(Records supplied)

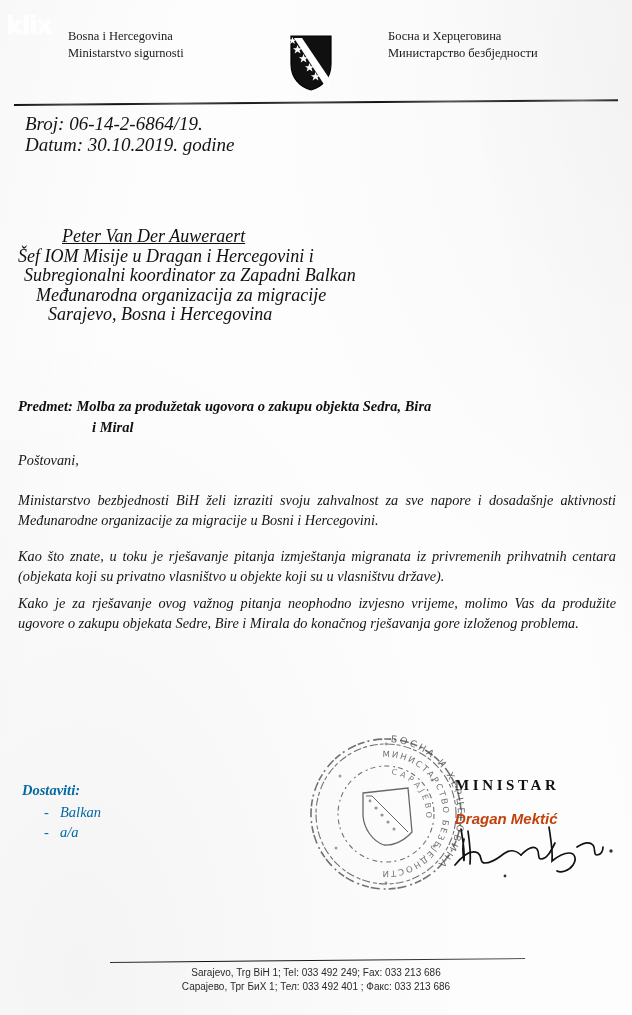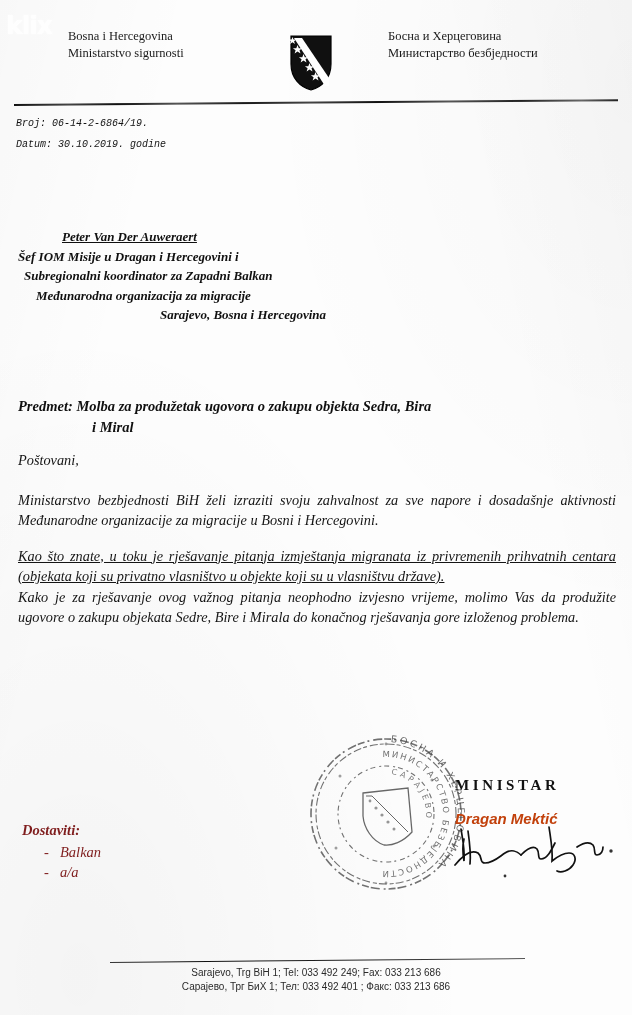--- a/index.html
+++ b/index.html
@@ -105,11 +105,11 @@
   
   #ref-block {
     position: absolute;
-    left: 16px;
+    left: 25px;
     top: 113px;
-    font-family: Liberation Mono, monospace;
-    font-style: italic;
-    font-size: 10px;
+    font-family: Liberation Serif, serif;
+    font-style: italic;
+    font-size: 19px;
     line-height: 21px;
     color: #141414;
   }

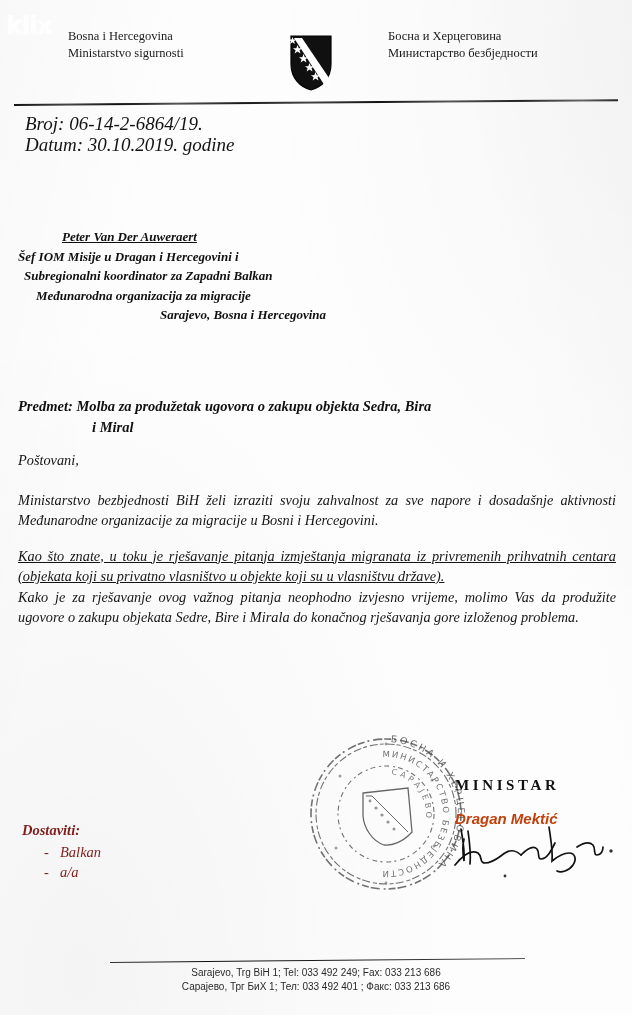--- a/index.html
+++ b/index.html
@@ -122,8 +122,8 @@
     width: 420px;
     font-family: "Liberation Serif", serif;
     font-style: italic;
-    font-weight: bold;
-    font-size: 13px;
+    font-weight: normal;
+    font-size: 18px;
     line-height: 19.5px;
     color: #101010;
   }

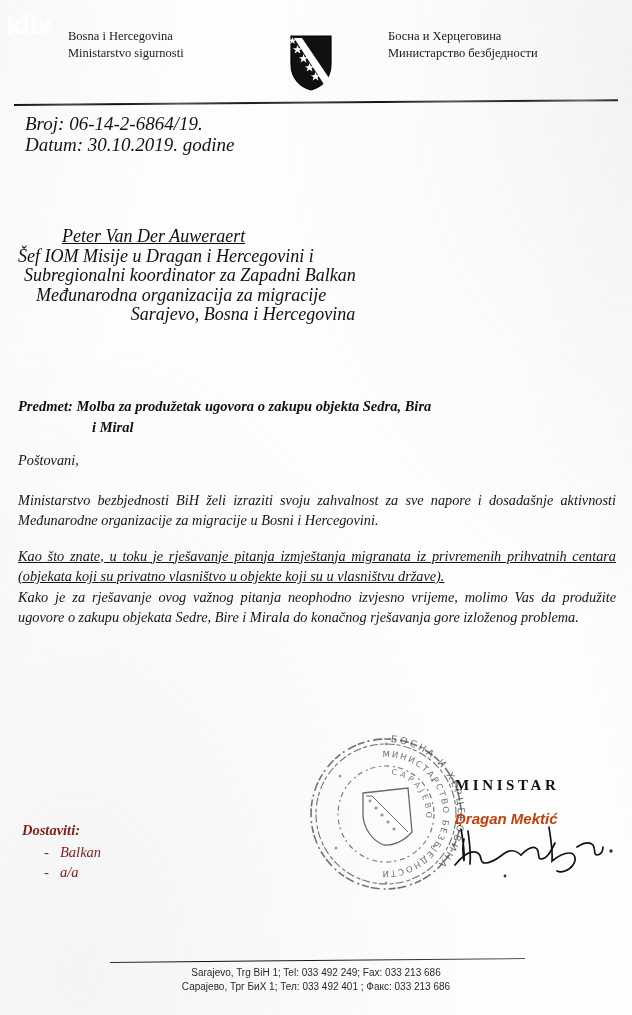--- a/index.html
+++ b/index.html
@@ -135,7 +135,7 @@
   #addr-role1 { padding-left: 0px; }
   #addr-role2 { padding-left: 6px; }
   #addr-org   { padding-left: 18px; }
-  #addr-city  { padding-left: 30px; text-align: center; }
+  #addr-city  { padding-left: 30px; }
 
   
   #subject {

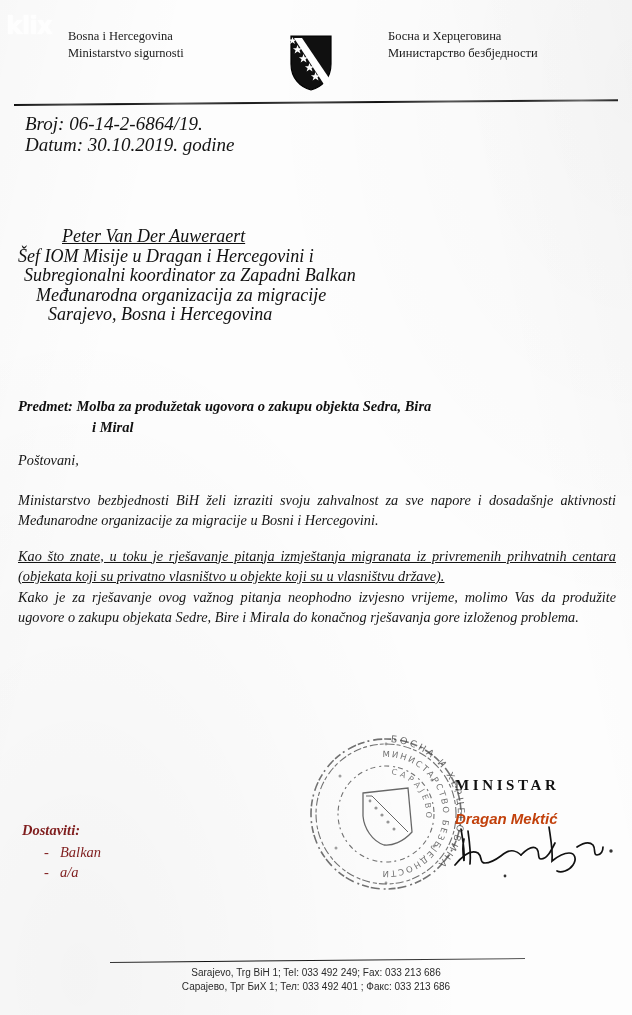--- a/index.html
+++ b/index.html
@@ -169,7 +169,7 @@
     margin: 0 0 15px 0;
     text-align: justify;
   }
-  #body-text p.tight { margin-bottom: 0; text-decoration: underline; }
+  #body-text p.tight { margin-bottom: 6px; }
   #greeting { margin-bottom: 19px !important; text-align: left !important; }
 
   

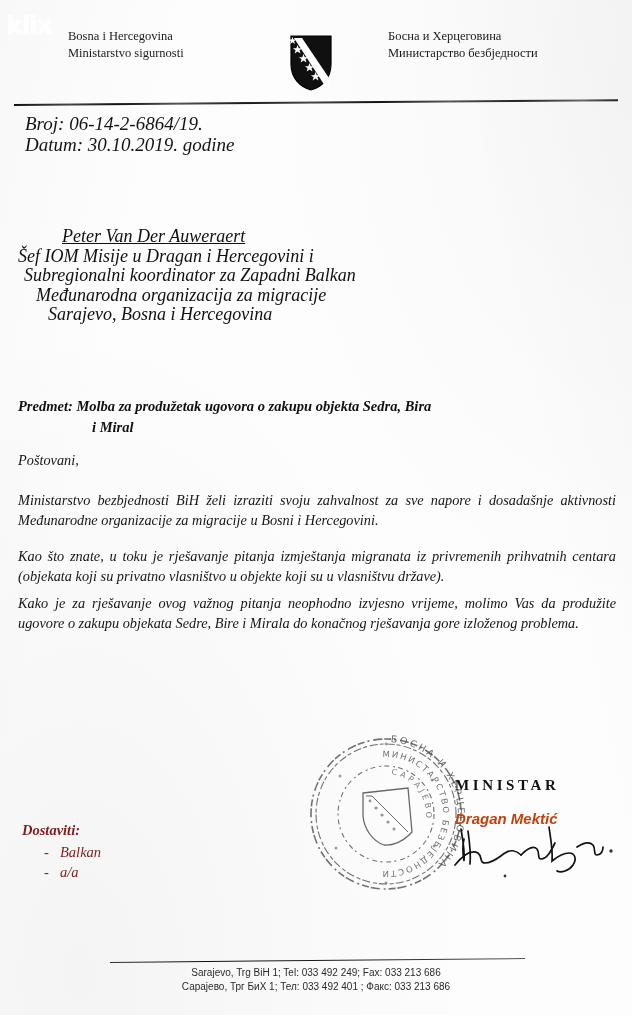--- a/index.html
+++ b/index.html
@@ -181,8 +181,7 @@
     font-style: italic;
     font-size: 14.5px;
     line-height: 20px;
-    color: #7f1d1d;
-    margin-top: 40px;
+    color: #0369a1;
   }
   #dostaviti .dv-title { font-weight: bold; display: block; }
   #dostaviti ul {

(End Records supplied)

§ **Work order**
Give again, word for word, each line from the one holding "Liberation Serif, serif;" through the end of the entries, and leave out any picture.

§ **Task answer**
+    font-family: Liberation Serif, serif;
+    font-style: italic;
+    font-size: 19px;
     line-height: 21px;
     color: #141414;
   }

--- a/index.html
+++ b/index.html
@@ -122,8 +122,8 @@
     width: 420px;
     font-family: "Liberation Serif", serif;
     font-style: italic;
-    font-weight: bold;
-    font-size: 13px;
+    font-weight: normal;
+    font-size: 18px;
     line-height: 19.5px;
     color: #101010;
   }

--- a/index.html
+++ b/index.html
@@ -135,7 +135,7 @@
   #addr-role1 { padding-left: 0px; }
   #addr-role2 { padding-left: 6px; }
   #addr-org   { padding-left: 18px; }
-  #addr-city  { padding-left: 30px; text-align: center; }
+  #addr-city  { padding-left: 30px; }
 
   
   #subject {

--- a/index.html
+++ b/index.html
@@ -169,7 +169,7 @@
     margin: 0 0 15px 0;
     text-align: justify;
   }
-  #body-text p.tight { margin-bottom: 0; text-decoration: underline; }
+  #body-text p.tight { margin-bottom: 6px; }
   #greeting { margin-bottom: 19px !important; text-align: left !important; }
 
   

--- a/index.html
+++ b/index.html
@@ -181,8 +181,7 @@
     font-style: italic;
     font-size: 14.5px;
     line-height: 20px;
-    color: #7f1d1d;
-    margin-top: 40px;
+    color: #0369a1;
   }
   #dostaviti .dv-title { font-weight: bold; display: block; }
   #dostaviti ul {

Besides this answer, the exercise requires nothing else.